To do
Although the entries contain pictures, only their words should be duplicated exactly.
═════ Data ═════
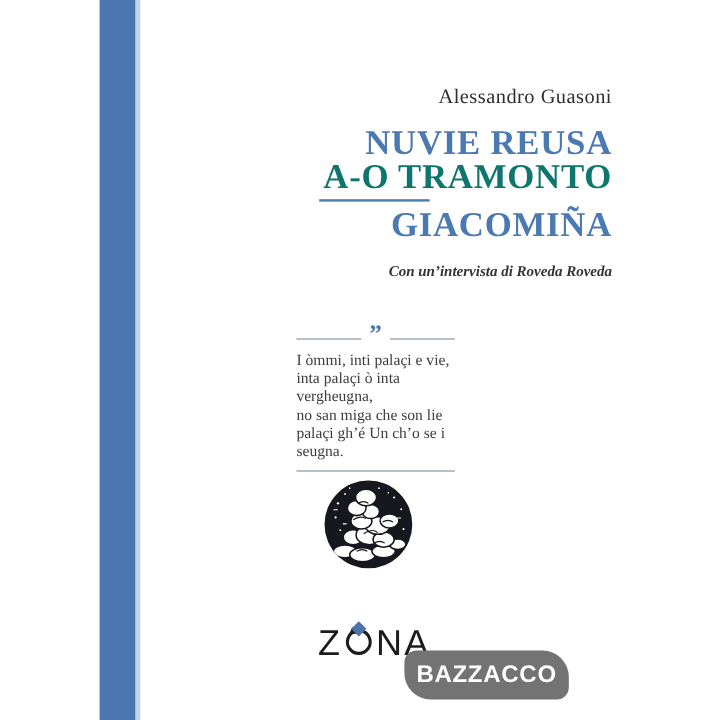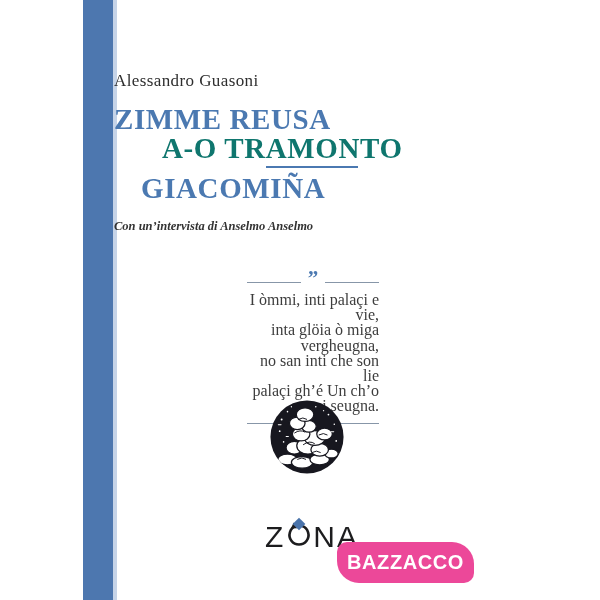--- a/index.html
+++ b/index.html
@@ -3,84 +3,84 @@
 <meta charset="utf-8">
 <style>
   html,body{margin:0;padding:0;background:#ffffff;}
   .page{position:relative;width:600px;height:600px;background:#ffffff;overflow:hidden;
         font-family:"Liberation Serif", serif;}
   
   .spine{position:absolute;left:83px;top:0;width:30px;height:600px;background:#4d77af;}
   .spine-edge{position:absolute;left:113px;top:0;width:4px;height:600px;background:#c6d4e8;}
   
   .content{position:absolute;left:114px;top:0;width:396px;height:600px;}
-  .content > div{position:absolute;left:0;right:0;text-align:left;}
+  .content > div{position:absolute;left:0;right:0;text-align:right;}
   .author{top:71px;font-size:17px;letter-spacing:.4px;color:#2e2e2e;}
   .title{top:104px;font-size:29px;line-height:30px;font-weight:600;letter-spacing:.6px;
          color:#4b79b1;}
   .title2{top:133px;font-size:29px;line-height:30px;font-weight:700;letter-spacing:.6px;
           color:#0f766e;padding-left:48px;}
   .tdivider{top:166px;height:2px;width:92px;margin:0 auto;background:#4b79b1;}
   .title3{top:173px;font-size:29px;line-height:30px;font-weight:600;letter-spacing:.6px;
           color:#4b79b1;padding-left:27px;}
   .credit{top:219px;font-size:12.5px;font-style:italic;font-weight:600;color:#333333;}
   
   .quote{top:276px;left:133px !important;right:auto !important;width:132px;text-align:left !important;}
   .qrule-row{display:flex;align-items:center;height:12px;}
   .qrule{flex:1;height:1px;background:#8796a8;}
   .qmark{font-size:21px;font-weight:700;color:#4b79b1;line-height:10px;padding:0 7px;
          position:relative;top:-4px;font-family:"Liberation Serif", serif;}
-  .qtext{margin-top:4px;font-size:16px;line-height:15.2px;color:#3d3d3d;text-align:right;}
+  .qtext{margin-top:4px;font-size:13px;line-height:15.2px;color:#3d3d3d;}
   .qbottom{margin-top:9px;height:1px;background:#8796a8;}
   
   .emblem{top:398px;left:154px !important;right:auto !important;width:78px;height:78px;}
   .series{top:485px;font-size:11.5px;font-weight:700;letter-spacing:2.2px;color:#2b2b2b;}
   .tagline{top:500px;font-size:9.5px;font-style:italic;color:#3a3a3a;}
   
   .zona{top:516px;height:36px;display:flex;justify-content:center;align-items:flex-end;
         z-index:1;}
   .zona span{font-family:"Liberation Sans", sans-serif;font-size:30px;line-height:30px;
              font-weight:500;color:#1c1c1e;letter-spacing:2px;display:block;}
   .zona svg{margin:0 1px;display:block;}
   
-  .badge{position:absolute;left:337px;top:542px;width:137px;height:41px;background:#ec4899;
+  .badge{position:absolute;left:337px;top:542px;width:137px;height:41px;background:#737373;
          border-radius:10px 22px 10px 22px;display:flex;align-items:center;justify-content:center;
          z-index:2;}
   .badge-label{font-family:"Liberation Sans", sans-serif;font-weight:700;font-size:20px;
                letter-spacing:.6px;color:#ffffff;}
 </style>
 </head>
 <body>
 
 <div class="page">
 
   <div class="spine"></div>
   <div class="spine-edge"></div>
 
   <div class="content">
 
     <div class="author">Alessandro Guasoni</div>
 
-    <div class="title">ZIMME REUSA</div>
+    <div class="title">NUVIE REUSA</div>
     <div class="title2">A-O TRAMONTO</div>
     <div class="tdivider"></div>
     <div class="title3">GIACOMIÑA</div>
 
-    <div class="credit">Con un’intervista di Anselmo Anselmo</div>
+    <div class="credit">Con un’intervista di Roveda Roveda</div>
 
     <div class="quote">
       <div class="qrule-row">
         <div class="qrule"></div>
         <div class="qmark">”</div>
         <div class="qrule"></div>
       </div>
       <div class="qtext">
         <div>I òmmi, inti palaçi e vie,</div>
-        <div>inta glöia ò miga vergheugna,</div>
-        <div>no san inti che son lie</div>
+        <div>inta palaçi ò inta vergheugna,</div>
+        <div>no san miga che son lie</div>
         <div>palaçi gh’é Un ch’o se i seugna.</div>
       </div>
       <div class="qbottom"></div>
     </div>
 
     <div class="emblem">
       <svg width="78" height="78" viewBox="0 0 80 80">
         <defs>
             <clipPath id="cclip">
               <circle cx="40" cy="40" r="37.5"></circle>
═════
Response
--- a/index.html
+++ b/index.html
@@ -3,84 +3,84 @@
 <meta charset="utf-8">
 <style>
   html,body{margin:0;padding:0;background:#ffffff;}
   .page{position:relative;width:600px;height:600px;background:#ffffff;overflow:hidden;
         font-family:"Liberation Serif", serif;}
   
   .spine{position:absolute;left:83px;top:0;width:30px;height:600px;background:#4d77af;}
   .spine-edge{position:absolute;left:113px;top:0;width:4px;height:600px;background:#c6d4e8;}
   
   .content{position:absolute;left:114px;top:0;width:396px;height:600px;}
-  .content > div{position:absolute;left:0;right:0;text-align:left;}
+  .content > div{position:absolute;left:0;right:0;text-align:right;}
   .author{top:71px;font-size:17px;letter-spacing:.4px;color:#2e2e2e;}
   .title{top:104px;font-size:29px;line-height:30px;font-weight:600;letter-spacing:.6px;
          color:#4b79b1;}
   .title2{top:133px;font-size:29px;line-height:30px;font-weight:700;letter-spacing:.6px;
           color:#0f766e;padding-left:48px;}
   .tdivider{top:166px;height:2px;width:92px;margin:0 auto;background:#4b79b1;}
   .title3{top:173px;font-size:29px;line-height:30px;font-weight:600;letter-spacing:.6px;
           color:#4b79b1;padding-left:27px;}
   .credit{top:219px;font-size:12.5px;font-style:italic;font-weight:600;color:#333333;}
   
   .quote{top:276px;left:133px !important;right:auto !important;width:132px;text-align:left !important;}
   .qrule-row{display:flex;align-items:center;height:12px;}
   .qrule{flex:1;height:1px;background:#8796a8;}
   .qmark{font-size:21px;font-weight:700;color:#4b79b1;line-height:10px;padding:0 7px;
          position:relative;top:-4px;font-family:"Liberation Serif", serif;}
-  .qtext{margin-top:4px;font-size:16px;line-height:15.2px;color:#3d3d3d;text-align:right;}
+  .qtext{margin-top:4px;font-size:13px;line-height:15.2px;color:#3d3d3d;}
   .qbottom{margin-top:9px;height:1px;background:#8796a8;}
   
   .emblem{top:398px;left:154px !important;right:auto !important;width:78px;height:78px;}
   .series{top:485px;font-size:11.5px;font-weight:700;letter-spacing:2.2px;color:#2b2b2b;}
   .tagline{top:500px;font-size:9.5px;font-style:italic;color:#3a3a3a;}
   
   .zona{top:516px;height:36px;display:flex;justify-content:center;align-items:flex-end;
         z-index:1;}
   .zona span{font-family:"Liberation Sans", sans-serif;font-size:30px;line-height:30px;
              font-weight:500;color:#1c1c1e;letter-spacing:2px;display:block;}
   .zona svg{margin:0 1px;display:block;}
   
-  .badge{position:absolute;left:337px;top:542px;width:137px;height:41px;background:#ec4899;
+  .badge{position:absolute;left:337px;top:542px;width:137px;height:41px;background:#737373;
          border-radius:10px 22px 10px 22px;display:flex;align-items:center;justify-content:center;
          z-index:2;}
   .badge-label{font-family:"Liberation Sans", sans-serif;font-weight:700;font-size:20px;
                letter-spacing:.6px;color:#ffffff;}
 </style>
 </head>
 <body>
 
 <div class="page">
 
   <div class="spine"></div>
   <div class="spine-edge"></div>
 
   <div class="content">
 
     <div class="author">Alessandro Guasoni</div>
 
-    <div class="title">ZIMME REUSA</div>
+    <div class="title">NUVIE REUSA</div>
     <div class="title2">A-O TRAMONTO</div>
     <div class="tdivider"></div>
     <div class="title3">GIACOMIÑA</div>
 
-    <div class="credit">Con un’intervista di Anselmo Anselmo</div>
+    <div class="credit">Con un’intervista di Roveda Roveda</div>
 
     <div class="quote">
       <div class="qrule-row">
         <div class="qrule"></div>
         <div class="qmark">”</div>
         <div class="qrule"></div>
       </div>
       <div class="qtext">
         <div>I òmmi, inti palaçi e vie,</div>
-        <div>inta glöia ò miga vergheugna,</div>
-        <div>no san inti che son lie</div>
+        <div>inta palaçi ò inta vergheugna,</div>
+        <div>no san miga che son lie</div>
         <div>palaçi gh’é Un ch’o se i seugna.</div>
       </div>
       <div class="qbottom"></div>
     </div>
 
     <div class="emblem">
       <svg width="78" height="78" viewBox="0 0 80 80">
         <defs>
             <clipPath id="cclip">
               <circle cx="40" cy="40" r="37.5"></circle>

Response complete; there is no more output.